Many juniors have emailed the school administration to provide an affordable SAT program. In an attempt to address these concerns, the school has introduced an SAT program called Ivy Key Prep. Many juniors have shown their appreciation and gratefulness for this immediate action.  

 

“Initially, I was disappointed that our school didn't provide any programs. However, when they presented this program, I was extremely excited for this opportunity since it was free, and I’ve never gotten prep outside of school,” remarked Tenzing Choeyeng ’22.

 

The program is seen as an effective solution to address test anxiety.
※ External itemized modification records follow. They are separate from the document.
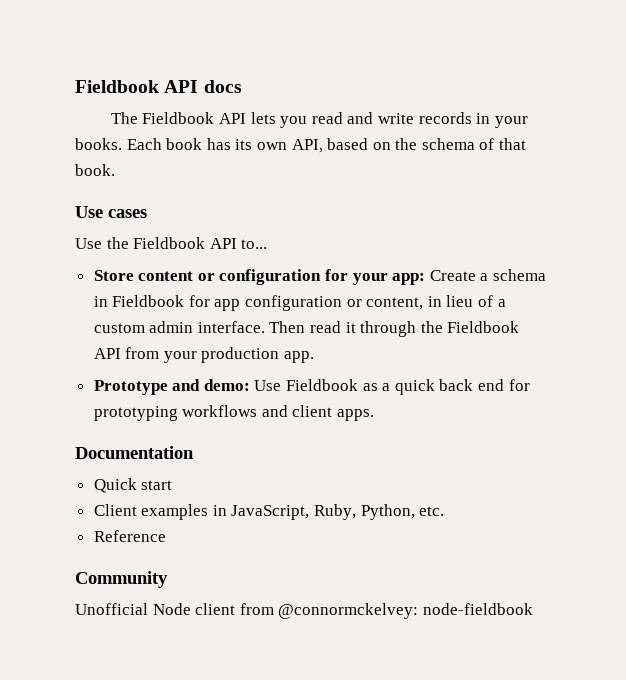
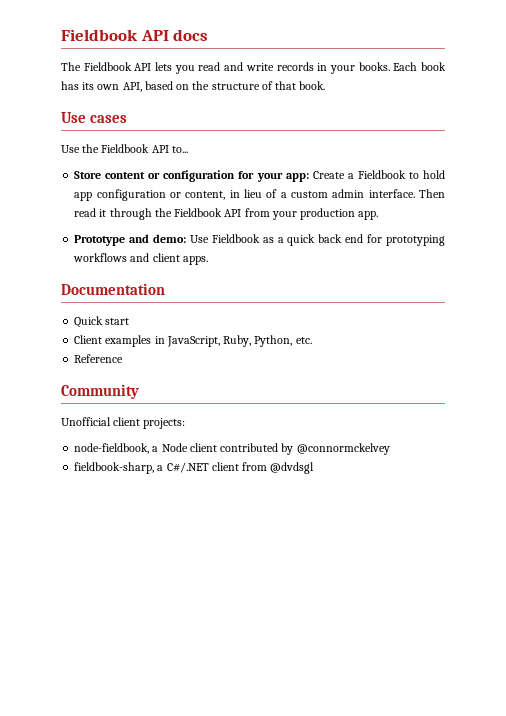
[421,138,475,150] schema -> [211,83,260,90] structure
[493,269,547,281] [93,295,210,307] schema in Fieldbook for -> [357,170,445,179] Fieldbook to hold
[152,603,533,619] Node client from @connormckelvey: node-fieldbook -> [113,417,186,429] [74,443,390,455] [74,462,315,474] client projects: // node-fieldbook, a Node client contributed by @connormckelvey // fieldbook-sharp, a C#/.NET client from @dvdsgl

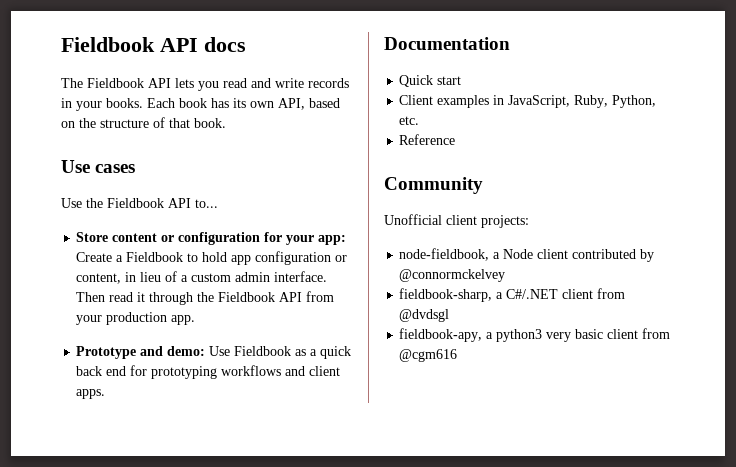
(315, 468) none -> [399,328,671,342] [399,349,458,362] // fieldbook-apy, a python3 very basic client from @cgm616

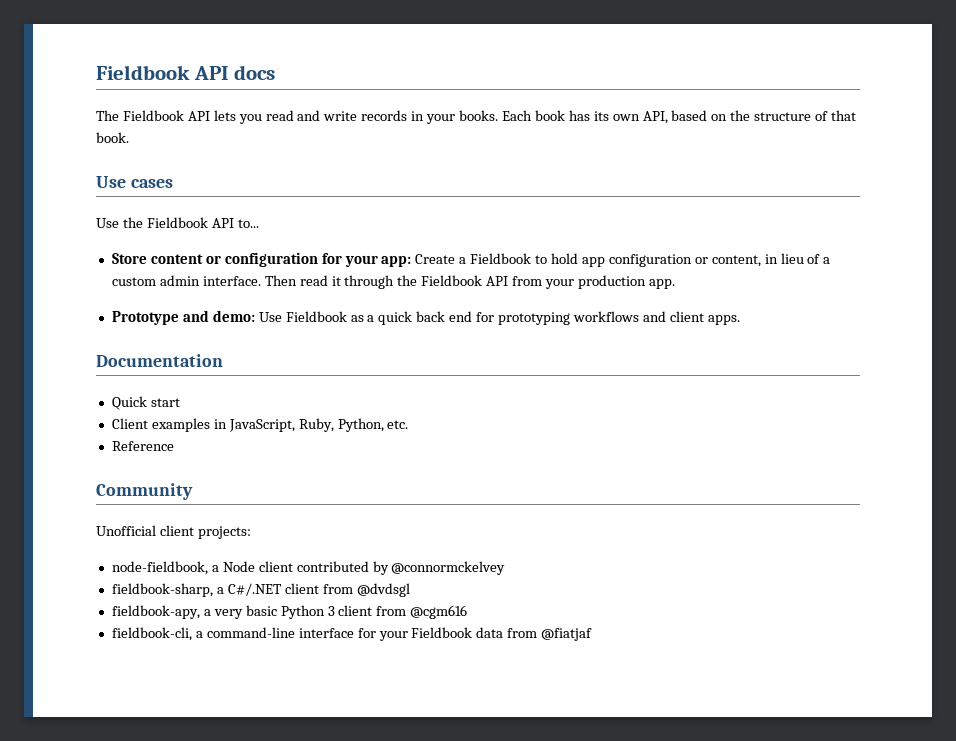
[496,329,543,342] python3 -> (211, 612) none
(604, 334) none -> [280,605,335,619] Python 3
(458, 355) none -> [111,627,593,641] // fieldbook-cli, a command-line interface for your Fieldbook data from @fiatjaf

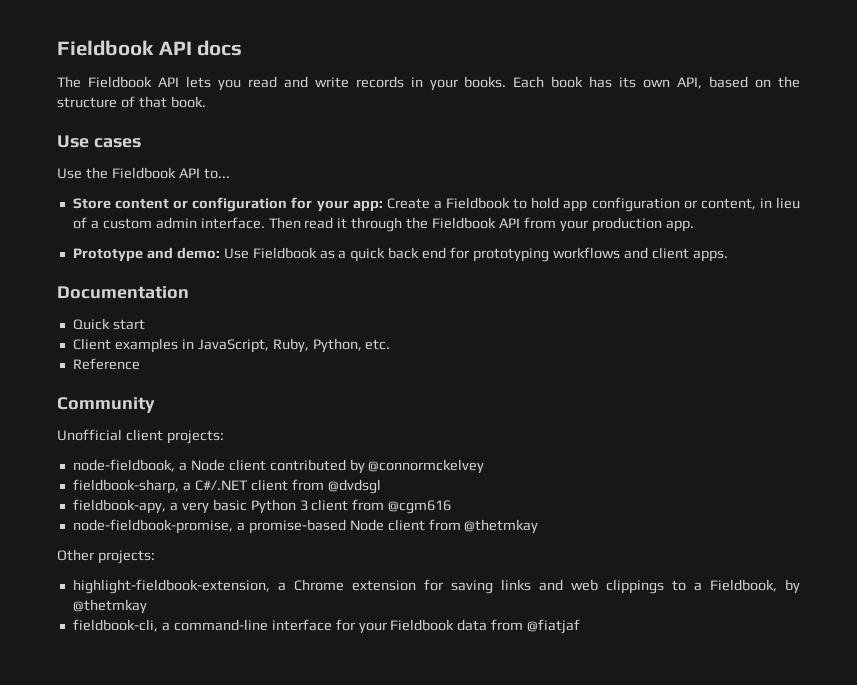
(468, 612) none -> [72,519,539,534] [57,549,155,564] [72,579,800,594] [72,599,147,614] // node-fieldbook-promise, a promise-based Node client from @thetmkay // Other projects: // highlight-fieldbook-extension, a Chrome extension for saving links and web clippings to a Fieldbook, by @thetmkay

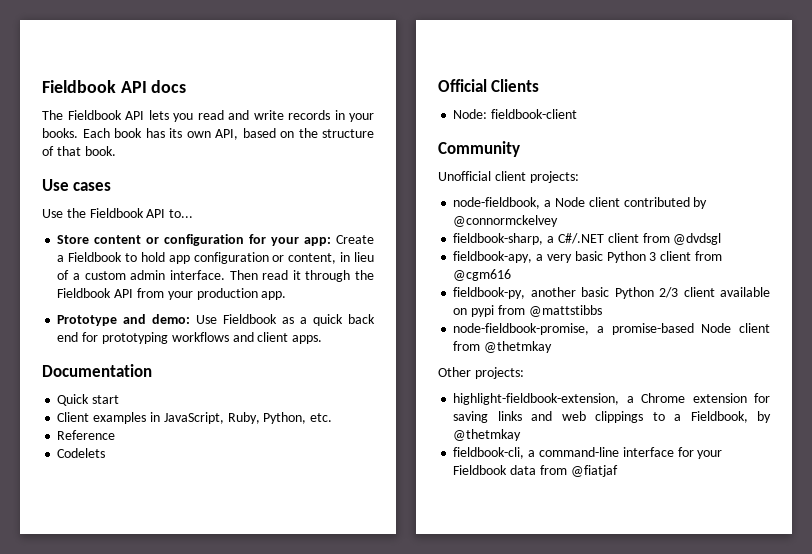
(140, 364) none -> [57,448,106,458] [438,79,540,92] [453,109,578,119] // Codelets // Official Clients // Node: fieldbook-client
(452, 507) none -> [453,287,770,299] [453,305,602,317] // fieldbook-py, another basic Python 2/3 client available on pypi from @mattstibbs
Many students have stated that this program has helped refresh their memory on topics that aren't discussed in an everyday virtual classroom.

 

Through this program, Principal Persad hopes that “students will gain confidence in specific areas they wish to improve and eventually be on the pathway to college success.” Dr. Persad congratulates all the juniors who have taken the initiative to advocate for their “path toward their future.”

“A Study of Fatigue Effects from the New SAT.” College Board | Research Support No. 2004-5   https://www.ets.org/Media/Research/pdf/RR-04-46.pdf

“Even When Test Scores Go up, Some Cognitive Abilities Don’t.” MIT News | Massachusetts Institute of Technology, 11 Dec. 2013, news.mit.edu/2013/even-when-test-scores-go-up-some-cognitive-abilities-dont-1211.